Some steps in risk reporting are already being routinely taken, such as in provisioning for foreseeable events. But how far do you take it? For sure customers, suppliers, employees, shareholders and society at large can be affected by a range of company risks, but can companies afford to tell their stakeholders while their competitors may be listening?
Or might warts-and-all transparency help in retaining the loyalty of stakeholder groups? Research into investor attitudes by PricewaterhouseCoopers has revealed that investors would be more comfortable knowing bad news well in advance.
Key issues
All viewpoints are fighting for attention, then, but the key issues for the current review of company law are the following.
- How much can you require companies to report without imperilling competitiveness?
- How much do you legislate for?
- How much do you leave to other regulators to achieve in the way of fuller and more transparent, forward-looking reporting?
- Is self-regulation sufficient?
- Is competition and best-practice benchmarking likely to play an important role in forcing companies to tell more if they wish to retain stakeholder interest?
The ‘balance of competing interests’ and the role of directors are bound to be, as the ICAEW says, complex issues to legislate for. But company law in general and its requirements for reporting specifically are acknowledged by all to be in need of a fundamental rethink.

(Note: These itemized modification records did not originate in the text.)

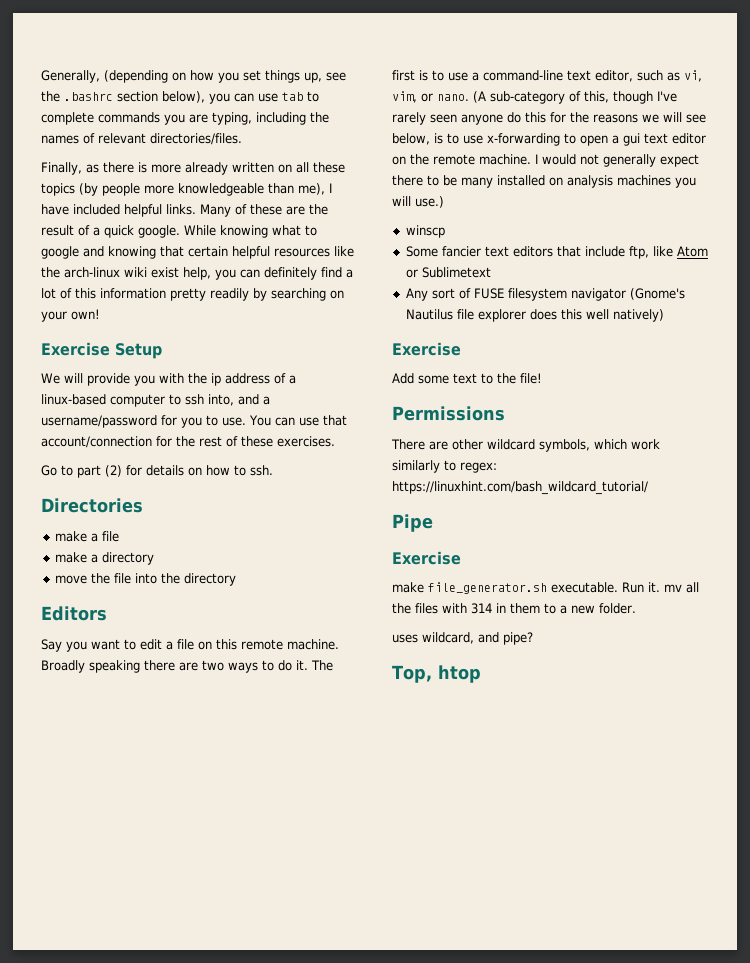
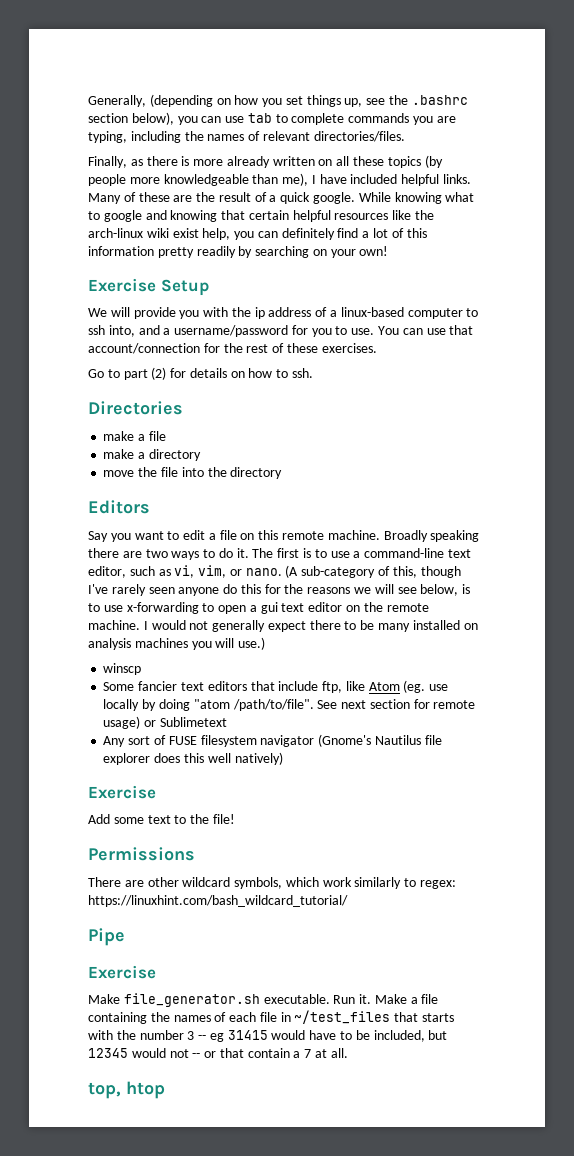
- Some fancier text editors that include ftp, like Atom or Sublimetext
+ Some fancier text editors that include ftp, like Atom (eg. use locally by doing "atom /path/to/file". See next section for remote usage) or Sublimetext
- make file_generator.sh executable.
+ Make file_generator.sh executable.
- Run it. mv all the files with 314 in them to a new folder.
- uses wildcard, and pipe?
- Top, htop
+ Run it. Make a file containing the names of each file in ~/test_files that starts with the number 3 -- eg 31415 would have to be included, but 12345 would not -- or that contain a 7 at all.
+ top, htop

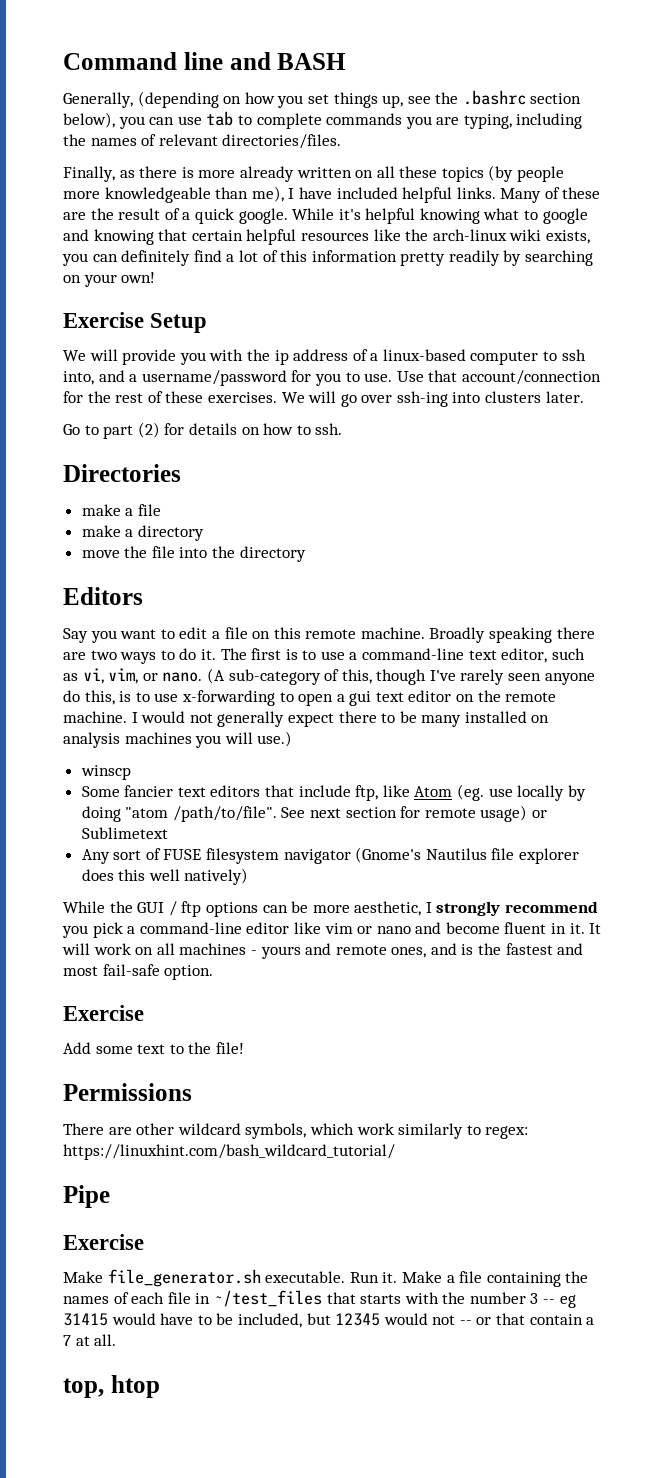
+ Command line and BASH
- While knowing what to google and knowing that certain helpful resources like the arch-linux wiki exist help, you can definitely find a lot of this information pretty readily by searching on your own!
+ While it's helpful knowing what to google and knowing that certain helpful resources like the arch-linux wiki exists, you can definitely find a lot of this information pretty readily by searching on your own!
- You can use that account/connection for the rest of these exercises.
+ Use that account/connection for the rest of these exercises. We will go over ssh-ing into clusters later.
- (A sub-category of this, though I've rarely seen anyone do this for the reasons we will see below, is to use x-forwarding to open a gui text editor on the remote machine.
+ (A sub-category of this, though I've rarely seen anyone do this, is to use x-forwarding to open a gui text editor on the remote machine.
+ While the GUI / ftp options can be more aesthetic, I strongly recommend you pick a command-line editor like vim or nano and become fluent in it. It will work on all machines - yours and remote ones, and is the fastest and most fail-safe option.

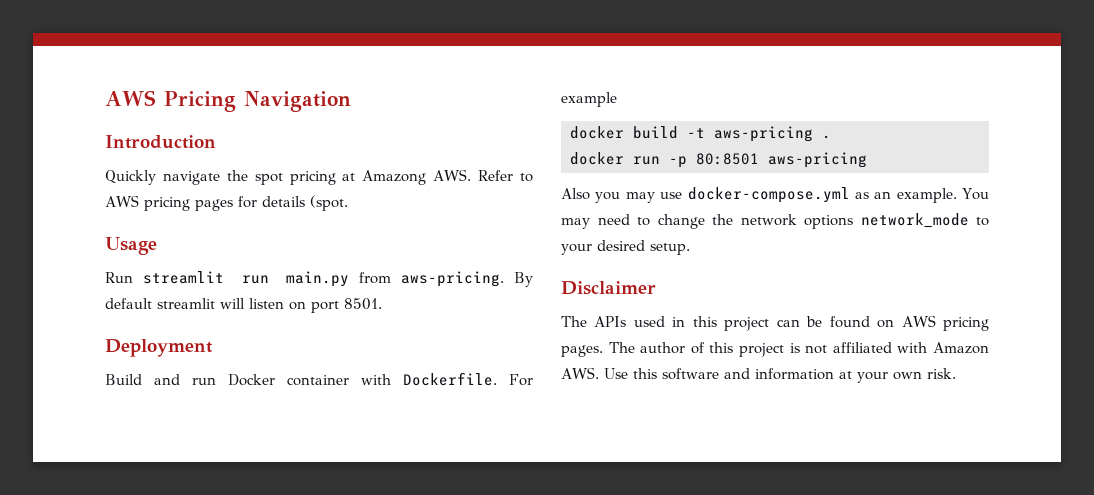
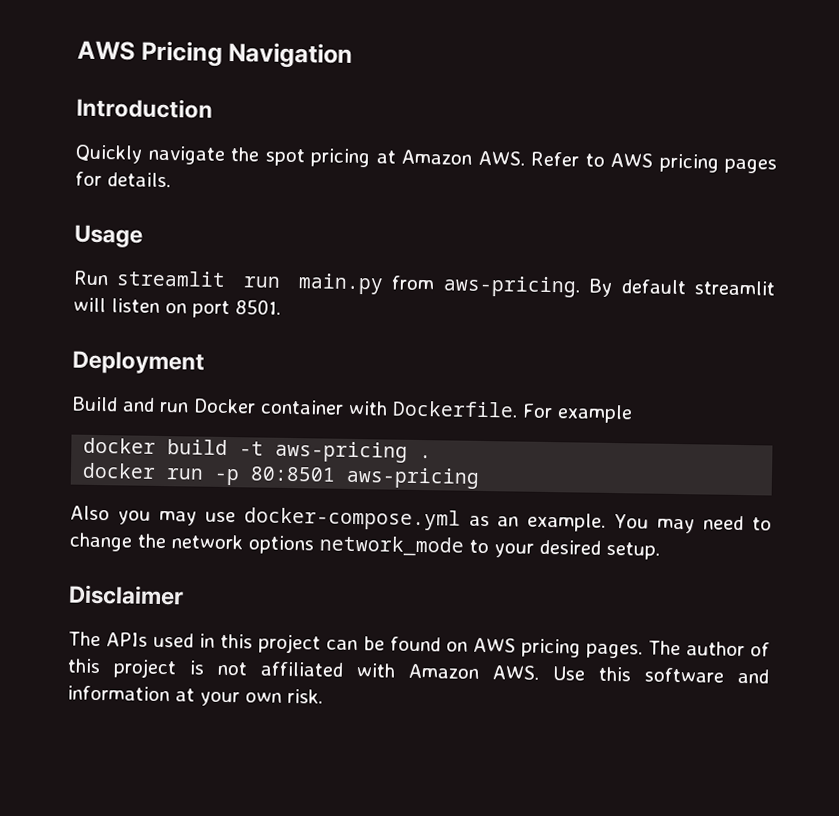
- Quickly navigate the spot pricing at Amazong AWS. Refer to AWS pricing pages for details (spot.
+ Quickly navigate the spot pricing at Amazon AWS. Refer to AWS pricing pages for details.

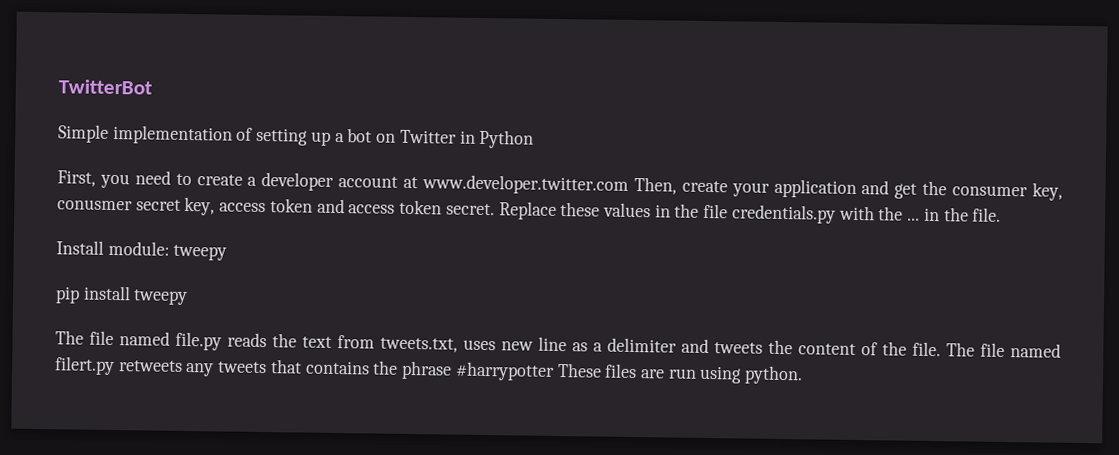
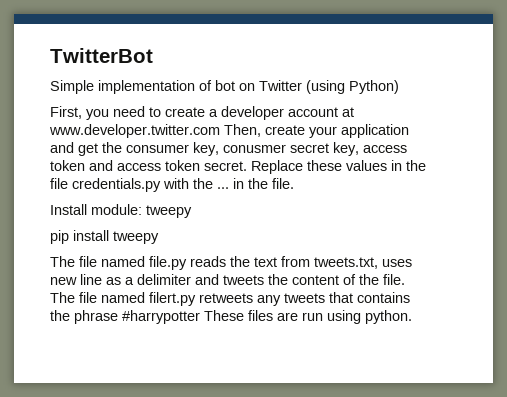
- Simple implementation of setting up a bot on Twitter in Python
+ Simple implementation of bot on Twitter (using Python)

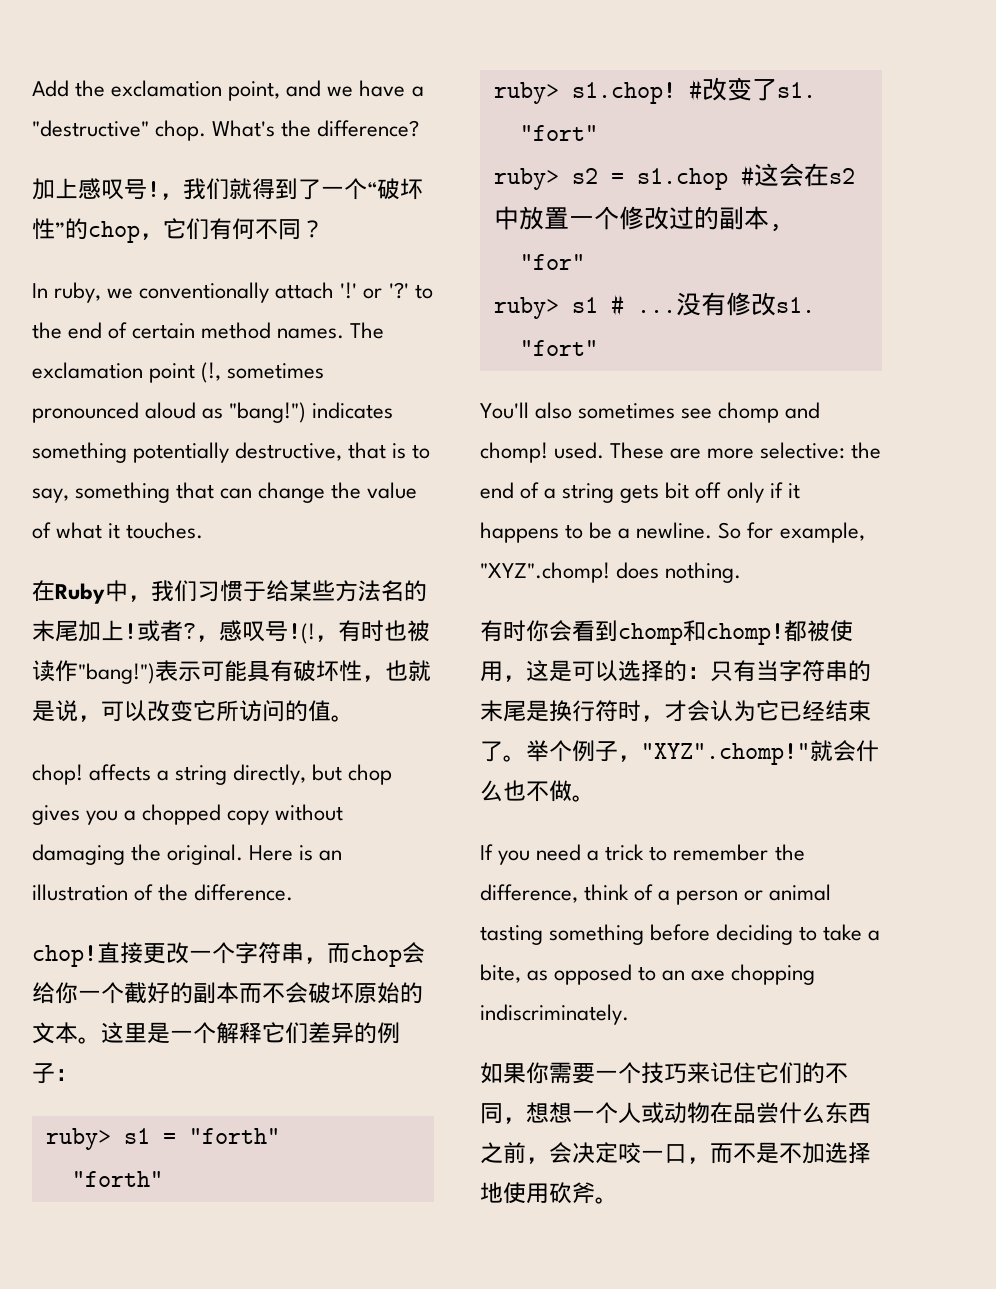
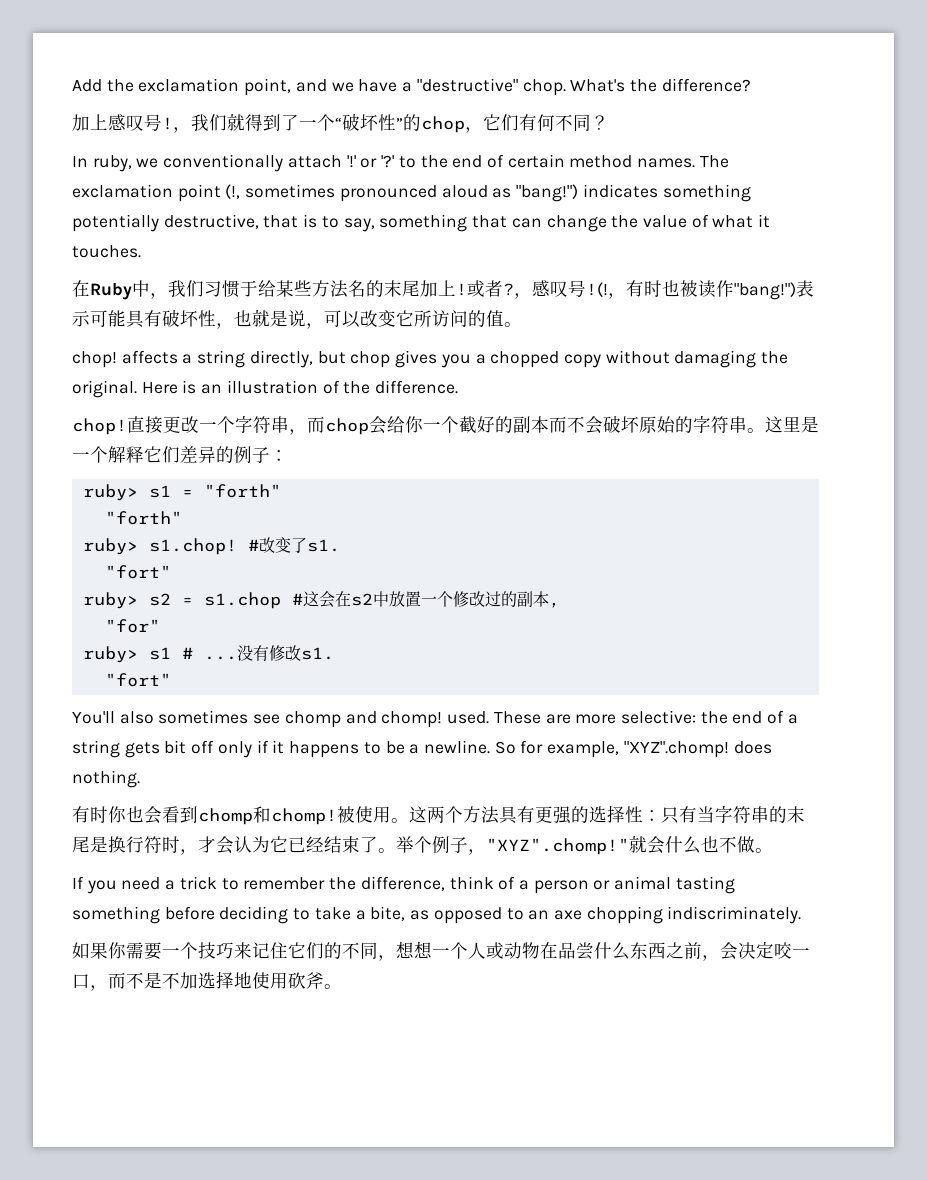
- 直接更改一个字符串，而chop会给你一个截好的副本而不会破坏原始的文本。
+ 直接更改一个字符串，而chop会给你一个截好的副本而不会破坏原始的字符串。
- 有时你会看到chomp和chomp!
+ 有时你也会看到chomp和chomp!
- 都被使用，这是可以选择的：只有当字符串的末尾是换行符时，才会认为它已经结束了。
+ 被使用。这两个方法具有更强的选择性：只有当字符串的末尾是换行符时，才会认为它已经结束了。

It is difficult to see how the UK can establish a unilateral policy of broad openness without prejudicing its corporate competitiveness in the short term. The outcome may be substantially left to individual companies to do as they think fit in reporting to wider stakeholder groups. And this could mean, in a knowledge-based future, that it will fall to corporate investor relations and public relations professionals to balance openness and discretion, in line with what they feel able to reveal about their businesses. It is certainly likely to be a reporting challenge.